Think Before You Pink is a site that has a lot of information to educate consumers about corporate marketing gimmicks so women don't fall prey to thinking they are helping fight breast cancer through spending. I found this link from a blogger, Green LA Girl, who asks why it is cheaper to buy the hype than to take action about the real thing. Mamacita, always funny, found that a Texas sheriff discovered dressing prisoners in pink reduced re-offenses 70%.
Gap has connected artistic iconic figures to simplicity and style (The Audrey Hepburn Pant is the latest reincarnation of the idea) as a marketing tool historically. Gap will release a new book, Individuals: Portraits from The Gap Collection October 17. But there is something different about it. Proceeds for the book go to benefit (Product) RED. (update 12/13/07: Gap (RED) has raised over $51 million in just over a year but many are now seriously questioning embedded giving.) But other products?
Red to be for HIV/AIDS in the same way Pink is for breast cancer?

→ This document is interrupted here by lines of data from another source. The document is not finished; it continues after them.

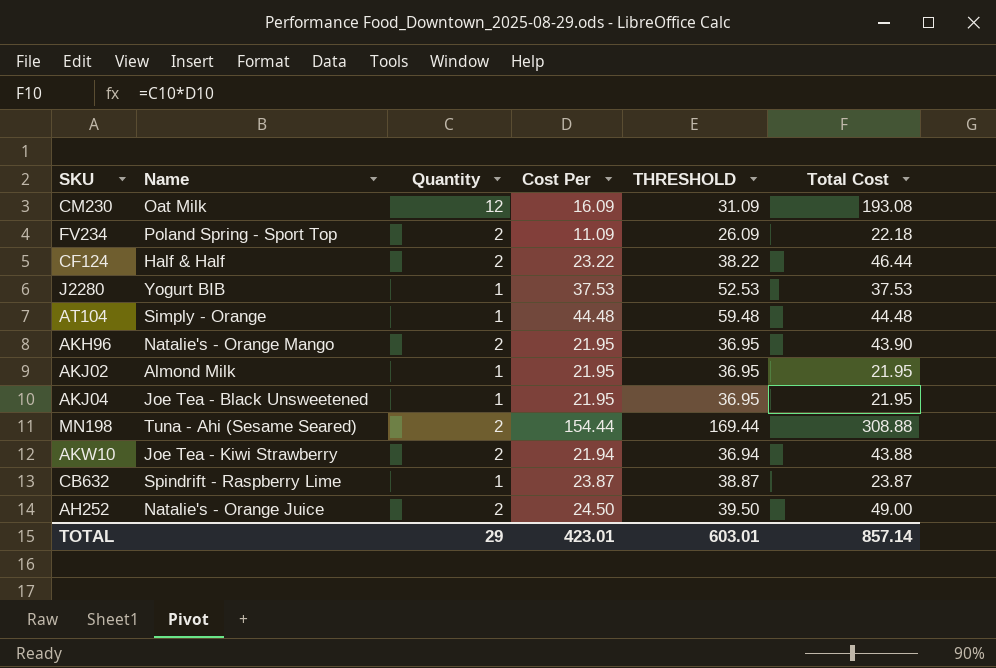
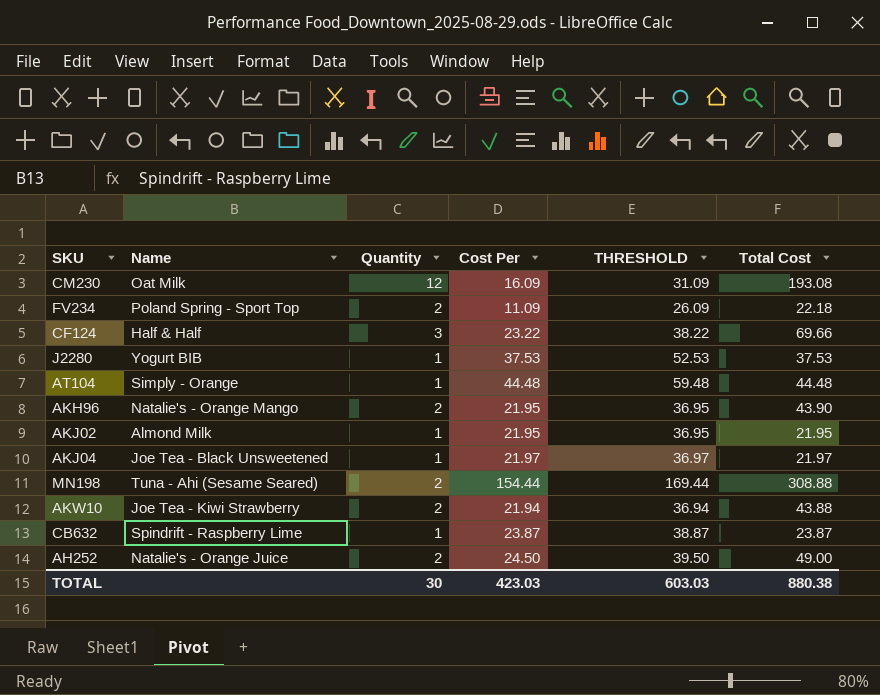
CF124 | Quantity: 2 -> 3
CF124 | Total Cost: 46.44 -> 69.66
AKJ04 | Cost Per: 21.95 -> 21.97
AKJ04 | THRESHOLD: 36.95 -> 36.97
AKJ04 | Total Cost: 21.95 -> 21.97
TOTAL | Quantity: 29 -> 30
TOTAL | Cost Per: 423.01 -> 423.03
TOTAL | THRESHOLD: 603.01 -> 603.03
TOTAL | Total Cost: 857.14 -> 880.38

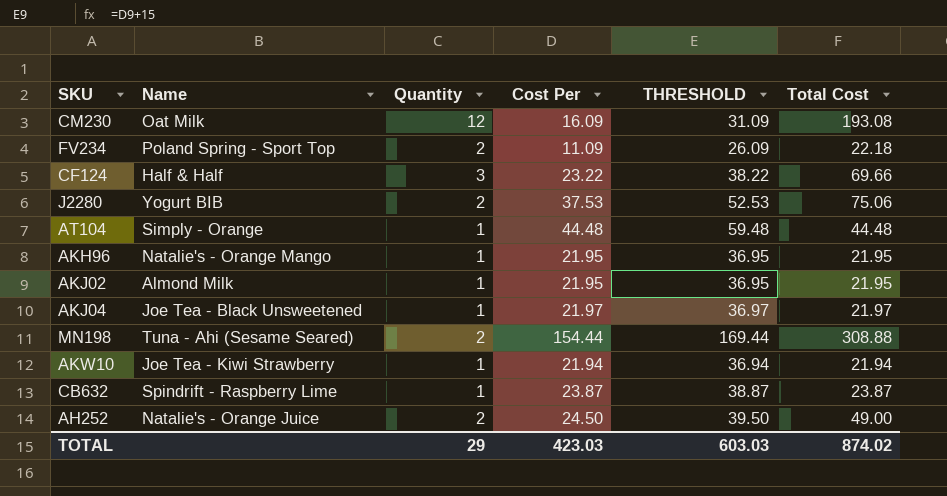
J2280 | Quantity: 1 -> 2
J2280 | Total Cost: 37.53 -> 75.06
AKH96 | Quantity: 2 -> 1
AKH96 | Total Cost: 43.90 -> 21.95
AKW10 | Quantity: 2 -> 1
AKW10 | Total Cost: 43.88 -> 21.94
TOTAL | Quantity: 30 -> 29
TOTAL | Total Cost: 880.38 -> 874.02

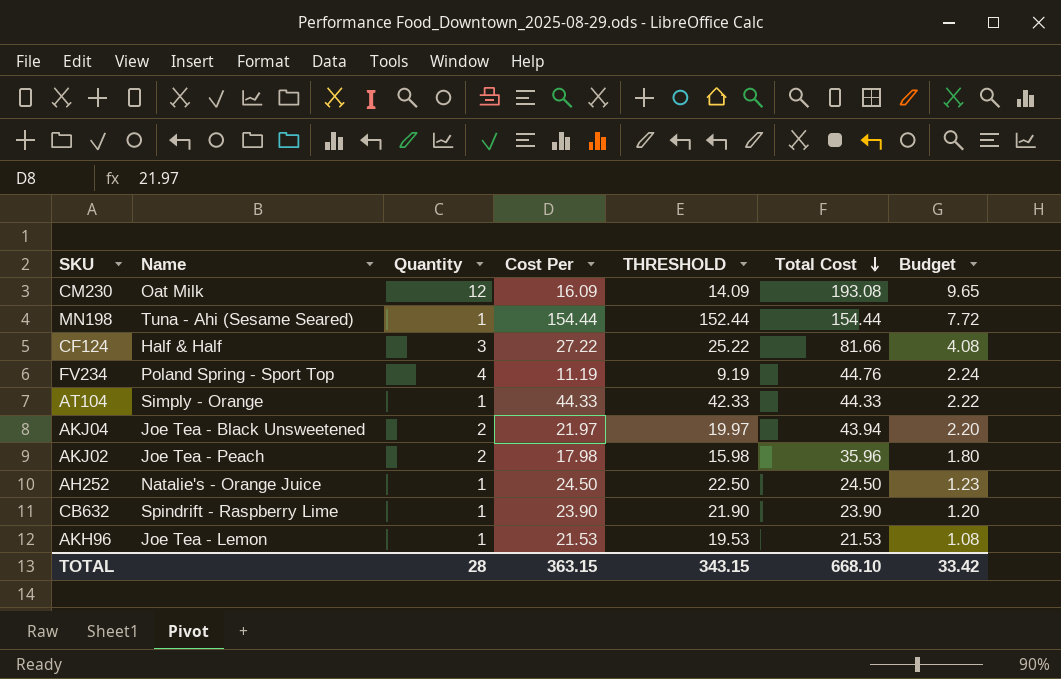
row order: none -> Total Cost descending
column THRESHOLD | formula: [Cost Per] + 15 -> [Cost Per] - 2
column Budget | formula: none -> [Total Cost] * 0.05
row J2280: Yogurt BIB | 2 | 37.53 | 52.53 | 75.06 -> none
row AKW10: Joe Tea - Kiwi Strawberry | 1 | 21.94 | 36.94 | 21.94 -> none
MN198 | Quantity: 2 -> 1
MN198 | Total Cost: 308.88 -> 154.44
CF124 | Cost Per: 23.22 -> 27.22
CF124 | Total Cost: 69.66 -> 81.66
FV234 | Quantity: 2 -> 4
FV234 | Cost Per: 11.09 -> 11.19
FV234 | Total Cost: 22.18 -> 44.76
AT104 | Cost Per: 44.48 -> 44.33
AT104 | Total Cost: 44.48 -> 44.33
AKJ04 | Quantity: 1 -> 2
AKJ04 | Total Cost: 21.97 -> 43.94
AKJ02 | Name: Almond Milk -> Joe Tea - Peach
AKJ02 | Quantity: 1 -> 2
AKJ02 | Cost Per: 21.95 -> 17.98
AKJ02 | Total Cost: 21.95 -> 35.96
AH252 | Quantity: 2 -> 1
AH252 | Total Cost: 49.00 -> 24.50
CB632 | Cost Per: 23.87 -> 23.90
CB632 | Total Cost: 23.87 -> 23.90
AKH96 | Name: Natalie's - Orange Mango -> Joe Tea - Lemon
AKH96 | Cost Per: 21.95 -> 21.53
AKH96 | Total Cost: 21.95 -> 21.53
TOTAL | Quantity: 29 -> 28
TOTAL | Cost Per: 423.03 -> 363.15
TOTAL | THRESHOLD: 603.03 -> 343.15
TOTAL | Total Cost: 874.02 -> 668.10

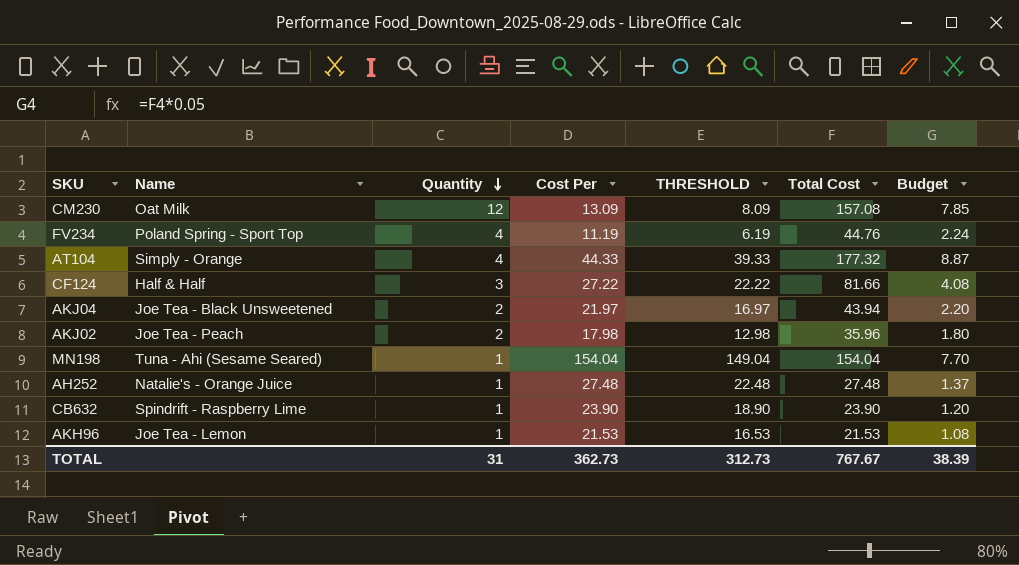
row order: Total Cost descending -> Quantity descending
column THRESHOLD | formula: [Cost Per] - 2 -> [Cost Per] - 5
CM230 | Cost Per: 16.09 -> 13.09
CM230 | Total Cost: 193.08 -> 157.08
CM230 | Budget: 9.65 -> 7.85
AT104 | Quantity: 1 -> 4
AT104 | Total Cost: 44.33 -> 177.32
AT104 | Budget: 2.22 -> 8.87
MN198 | Cost Per: 154.44 -> 154.04
MN198 | Total Cost: 154.44 -> 154.04
MN198 | Budget: 7.72 -> 7.70
AH252 | Cost Per: 24.50 -> 27.48
AH252 | Total Cost: 24.50 -> 27.48
AH252 | Budget: 1.23 -> 1.37
TOTAL | Quantity: 28 -> 31
TOTAL | Cost Per: 363.15 -> 362.73
TOTAL | THRESHOLD: 343.15 -> 312.73
TOTAL | Total Cost: 668.10 -> 767.67
TOTAL | Budget: 33.42 -> 38.39

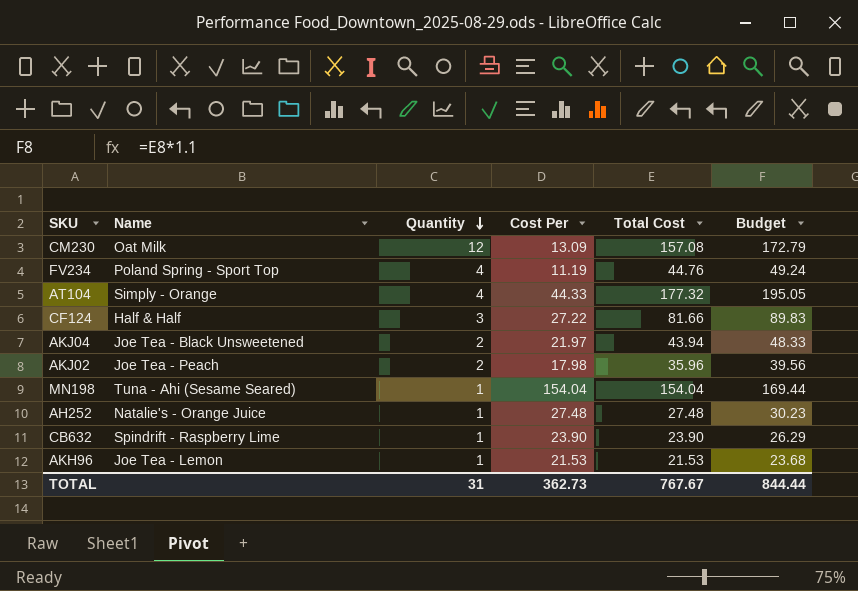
column THRESHOLD | formula: [Cost Per] - 5 -> none
column Budget | formula: [Total Cost] * 0.05 -> [Total Cost] * 1.1
TOTAL | Budget: 38.39 -> 844.44

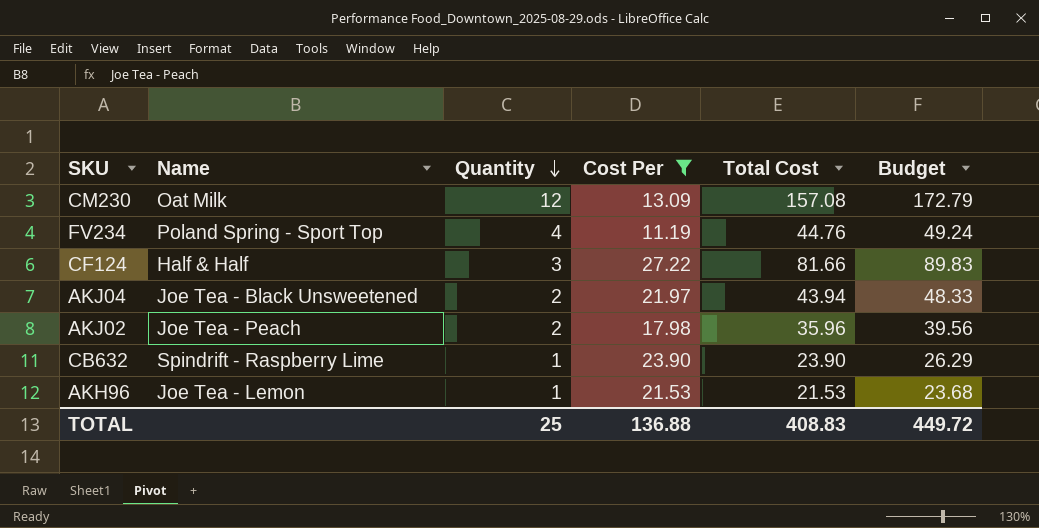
filter: none -> Cost Per <= 27.22
TOTAL | Quantity: 31 -> 25
TOTAL | Cost Per: 362.73 -> 136.88
TOTAL | Total Cost: 767.67 -> 408.83
TOTAL | Budget: 844.44 -> 449.72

On October 13, Gap launches it's (Product) RED Collection "designed to make a difference in Africa." Gap is aligning itself to give-back and make a difference. Gap has partnered with (Product) RED, an initiative founded by Bono and Bobby Shriver to help fight HIV/AIDS in Africa. The Individuals book is a (Product) Red item, which means 100 percent of the funds from the sale of the book go to the Global Fund to help fight HIV/AIDS in Africa, primarily benefitting women and children. Current (Product) Red partners are: American Express, Armani,
Converse, Gap and Motorola. MySpace.com is the first media sponsor.
Update 8/13: Oprah and Bono hit Chicago on 8/12 to promote the cause and $12 million has been raised so far, according to an AP article.
Spending and buying for philanthropy... Beware of and be wise about products being sold to make you feel good rather than actually helping a cause.
Photos: left AdAge, right, Guess watch
The original site for this content is MotherPie.
yes! show me a particularly outspoken woman in the public space who is not demonized in some way. seems to cut across political line from bella abzug to phyllis schafly.
by the way, for some reason you'd disappeared from my blog's list. is it type pad or me? have to fix that!
(above posed at found around nyc where i still could not read the letters in the little gray box...trying again here)
Posted by: naomi dagen bloom | October 11, 2006 at 07:54 AM
I agree, many people can be taken in by the hype, thinking, "This has a pink ribbon, I'm giving to charity!".